- **Directions for this task**: Copy out exactly the lines from the first line of the material below through the line containing "and assist DEQ", and nothing beyond them.

*** Data for this exercise ***

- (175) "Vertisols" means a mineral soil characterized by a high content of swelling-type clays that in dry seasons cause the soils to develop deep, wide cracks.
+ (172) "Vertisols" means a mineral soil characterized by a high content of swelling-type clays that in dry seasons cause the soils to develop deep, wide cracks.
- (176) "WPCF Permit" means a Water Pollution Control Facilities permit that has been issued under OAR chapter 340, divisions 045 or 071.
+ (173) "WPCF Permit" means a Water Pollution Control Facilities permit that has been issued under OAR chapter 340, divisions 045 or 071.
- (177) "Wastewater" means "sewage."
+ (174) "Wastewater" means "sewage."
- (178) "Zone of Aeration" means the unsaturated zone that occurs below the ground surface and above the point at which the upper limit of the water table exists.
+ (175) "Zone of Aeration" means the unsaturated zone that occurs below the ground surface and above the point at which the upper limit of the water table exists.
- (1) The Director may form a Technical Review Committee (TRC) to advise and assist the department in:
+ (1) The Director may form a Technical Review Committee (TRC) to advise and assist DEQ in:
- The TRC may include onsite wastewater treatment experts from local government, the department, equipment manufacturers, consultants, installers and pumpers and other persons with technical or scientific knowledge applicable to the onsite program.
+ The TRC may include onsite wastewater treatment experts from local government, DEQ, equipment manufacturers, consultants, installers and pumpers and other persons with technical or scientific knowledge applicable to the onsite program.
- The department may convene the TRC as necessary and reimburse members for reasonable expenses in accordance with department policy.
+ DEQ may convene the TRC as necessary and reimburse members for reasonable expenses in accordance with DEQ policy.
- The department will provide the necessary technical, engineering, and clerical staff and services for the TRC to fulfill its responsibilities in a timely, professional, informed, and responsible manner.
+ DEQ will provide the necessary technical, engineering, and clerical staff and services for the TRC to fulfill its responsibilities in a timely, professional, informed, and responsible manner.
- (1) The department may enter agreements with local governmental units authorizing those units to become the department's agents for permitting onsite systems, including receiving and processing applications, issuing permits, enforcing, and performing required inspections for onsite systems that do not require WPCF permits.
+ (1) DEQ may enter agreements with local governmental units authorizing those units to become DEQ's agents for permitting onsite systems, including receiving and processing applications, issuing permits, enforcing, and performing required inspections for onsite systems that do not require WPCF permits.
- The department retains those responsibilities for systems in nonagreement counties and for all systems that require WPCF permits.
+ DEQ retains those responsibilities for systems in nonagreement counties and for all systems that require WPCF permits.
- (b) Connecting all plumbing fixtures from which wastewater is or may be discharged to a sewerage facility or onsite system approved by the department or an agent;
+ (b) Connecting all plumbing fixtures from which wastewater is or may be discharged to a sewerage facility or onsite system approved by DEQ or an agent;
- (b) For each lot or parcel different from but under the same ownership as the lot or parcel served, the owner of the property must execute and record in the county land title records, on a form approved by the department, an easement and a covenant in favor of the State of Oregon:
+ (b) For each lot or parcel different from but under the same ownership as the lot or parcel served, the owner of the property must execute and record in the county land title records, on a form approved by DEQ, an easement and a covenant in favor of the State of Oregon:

***

- **Completed exercise**:
- (175) "Vertisols" means a mineral soil characterized by a high content of swelling-type clays that in dry seasons cause the soils to develop deep, wide cracks.
+ (172) "Vertisols" means a mineral soil characterized by a high content of swelling-type clays that in dry seasons cause the soils to develop deep, wide cracks.
- (176) "WPCF Permit" means a Water Pollution Control Facilities permit that has been issued under OAR chapter 340, divisions 045 or 071.
+ (173) "WPCF Permit" means a Water Pollution Control Facilities permit that has been issued under OAR chapter 340, divisions 045 or 071.
- (177) "Wastewater" means "sewage."
+ (174) "Wastewater" means "sewage."
- (178) "Zone of Aeration" means the unsaturated zone that occurs below the ground surface and above the point at which the upper limit of the water table exists.
+ (175) "Zone of Aeration" means the unsaturated zone that occurs below the ground surface and above the point at which the upper limit of the water table exists.
- (1) The Director may form a Technical Review Committee (TRC) to advise and assist the department in:
+ (1) The Director may form a Technical Review Committee (TRC) to advise and assist DEQ in:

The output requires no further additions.